[tex-hyphen] Hyphenation patterns for Belarusian
Maksim Salau
maksim.salau at gmail.com
Fri Sep 16 23:49:54 CEST 2016
Hi Arthur,
> I would use my library Hydra:
>
> -- BEGIN --
> require 'hydra'
>
> hydra = Hydra.new
> hydra.setlefthyphenmin(2)
> hydra.setrighthyphenmin(2)
> hydra.ingest_file('/path/to/patterns.txt')
> File.read('/path/to/wordlist.txt').each_line do |line|
> puts hydra.showhyphens(line.strip)
> end
> -- END --
Thanks! I've decided to use your library and ended up with almost the same script
https://github.com/msalau/hyph-be/blob/master/showhyphens.rb
It accepts words either as arguments or from stdin.
> > Also, is there any easy way to prohibit hyphenation of consonant-only endings/beginnings of a word?

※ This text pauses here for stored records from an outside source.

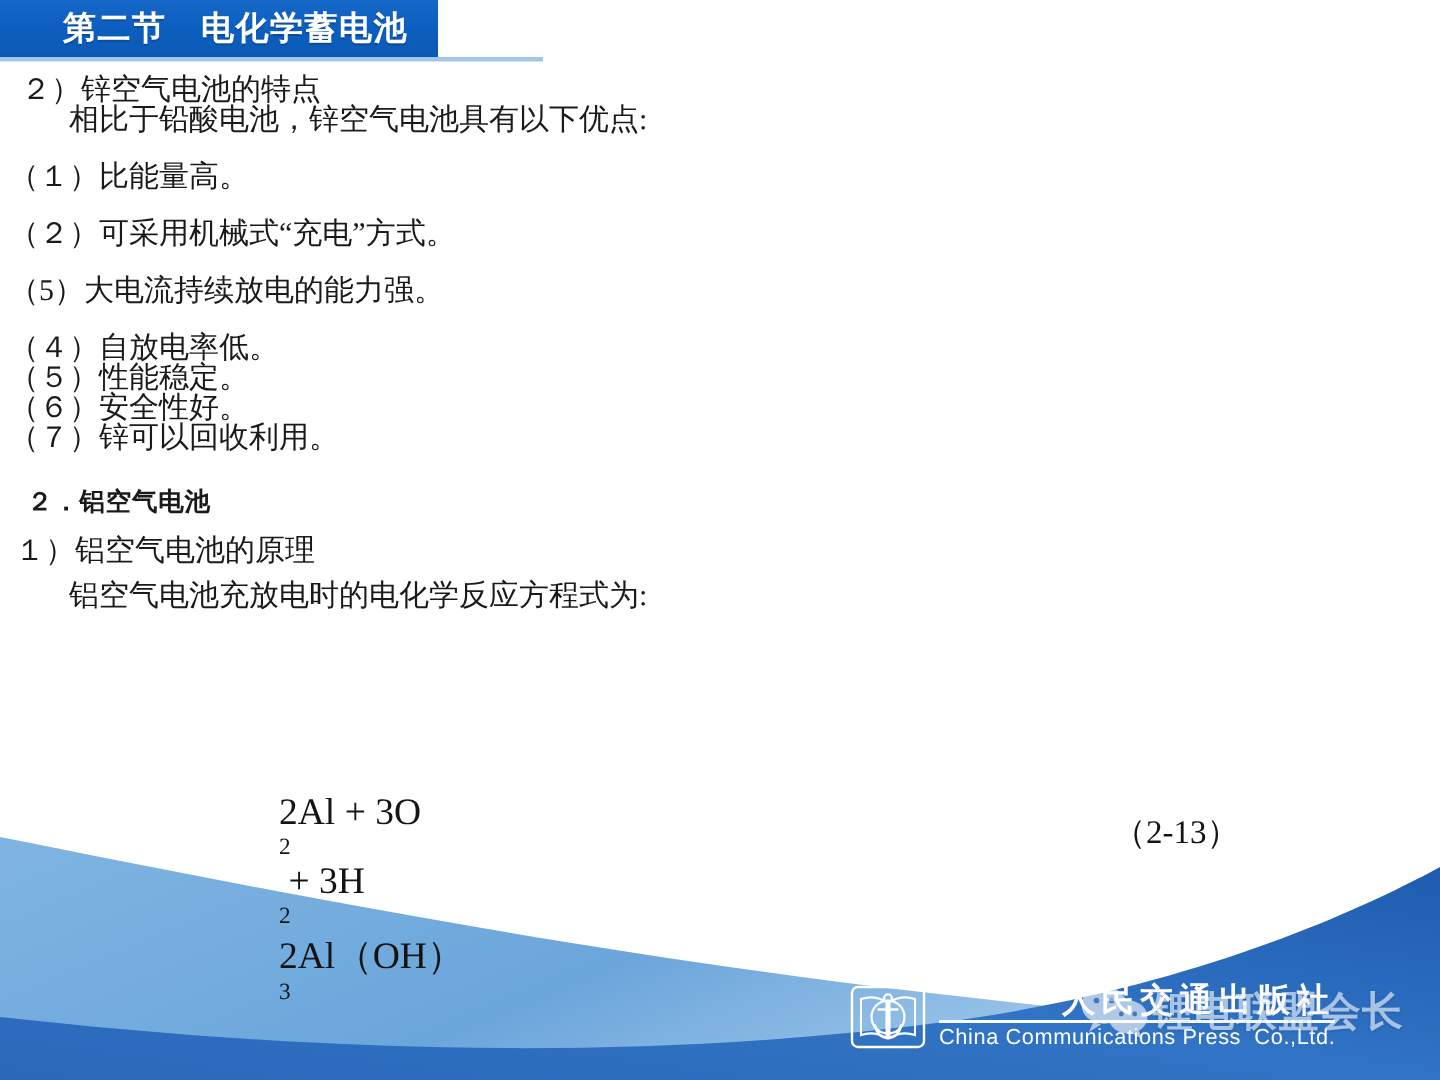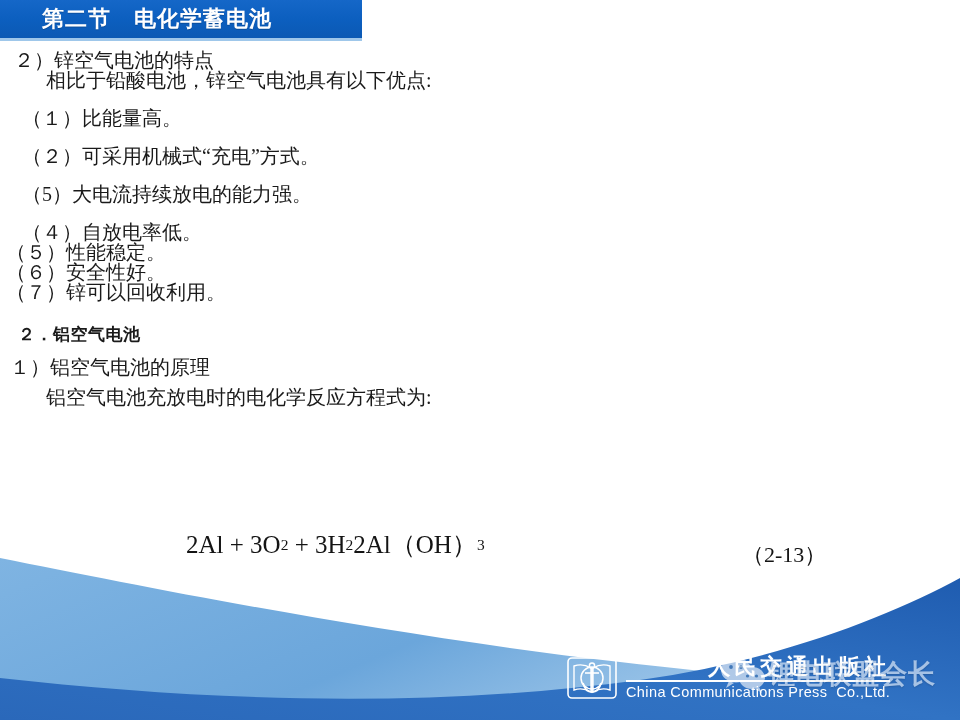--- a/index.html
+++ b/index.html
@@ -14,21 +14,21 @@
     overflow: hidden;
     background: #ffffff;
     font-family: "Liberation Serif", "DejaVu Serif", serif;
   }
 
   
   .header-banner {
     position: absolute;
     left: 0;
     top: 0;
-    width: 362px;
+    width: 292px;
     height: 38px;
     background: linear-gradient(to bottom, #1567c8 0%, #0c5fbf 50%, #0b59b4 100%);
     display: flex;
     align-items: center;
     z-index: 6;
   }
   .header-title {
     color: #ffffff;
     font-family: "Liberation Sans", "DejaVu Sans", sans-serif;
     font-weight: bold;
@@ -57,21 +57,21 @@
     z-index: 4;
   }
   .line {
     color: #1a1a1a;
     font-size: 20px;
     line-height: 1.0;
     white-space: pre;
   }
   .lvl-a { margin-left: 14px; margin-top: 6px; }
   .lvl-b { margin-left: 46px; margin-top: 0; }
-  .item  { margin-left: 22px;  margin-top: 18px; }
+  .item  { margin-left: 6px;  margin-top: 18px; }
   .item-tight { margin-left: 6px; }
   .sec-head {
     margin-left: 18px;
     margin-top: 24px;
     font-weight: bold;
     font-size: 17px;
     letter-spacing: 0.5px;
   }
   .sub-a { margin-left: 10px; margin-top: 14px; }
   .sub-b { margin-left: 46px; margin-top: 10px; }
@@ -86,22 +86,23 @@
     z-index: 4;
   }
   .equation {
     position: absolute;
     left: 186px;
     top: 8px;
     font-family: "Liberation Serif", "DejaVu Serif", serif;
     font-size: 25px;
     color: #141414;
     display: flex;
-    align-items: center;
-    white-space: pre;
+    align-items: flex-start;
+    white-space: pre;
+    flex-direction: column;
   }
   .equation sub {
     font-size: 0.62em;
     vertical-align: -0.32em;
   }
   .eq-arrow {
     display: inline-flex;
     flex-direction: column;
     align-items: center;
     justify-content: center;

> > I can remember a word with 3 consonants at the end.
> > Is generation of .ccc8 8ccc. patterns the only way to go? (patterns for 2 consonants are already in place)
>
> Yes, and I would restrict that to lists of three consonants that
> actually do occur in Belarusian.
This is the hard part :) All combinations (both possible and impossible) take really huge amount of space. I'm considering parsing the hunspell dictionary to get only possible combinations.
>
> > Licensing question is still open. I failed to contact Sviatlana and Alex answered nothing about switching to the MIT license.
>
> I’ve seen you’ve made progress in the mean time from your private
> emails; however I’d like to mention that from what I see in your working
> repository, you have actually reimplemented the whole file from the
> specifications of the Belarusian Academy. It is thus almost certain
> that you can rightfully call yourself the only copyright holder of the
> file; the only caveat is the list of 23 words you’ve copied from the
> OpenOffice file (whose author must be Sviatlana Liasovich since they are
> not in the LibreOffice file by Alex Buloichik). However it is doubtful
> that one can really hold a copyright on a list of 23 words or substrings ...
>
> That said, it is always courteous to acknowledge the contribution of
> previous developers, but I wouldn’t put their names in the copyright
> line.
Thanks. I'll reconsider that part.
Recently I tried patterns with real TeX documents: https://github.com/msalau/hyph-be/tree/master/test-doc
I have 2 variants: for T2A encoding (compiled with pdflatex) and for UTF-8 (compiled with xelatex).
Here is what I've got:
1. document.t2a.tex is an UTF-8 document, uses babel (Belarusian is supported) and T2A encoding and is compiled with pdflatex.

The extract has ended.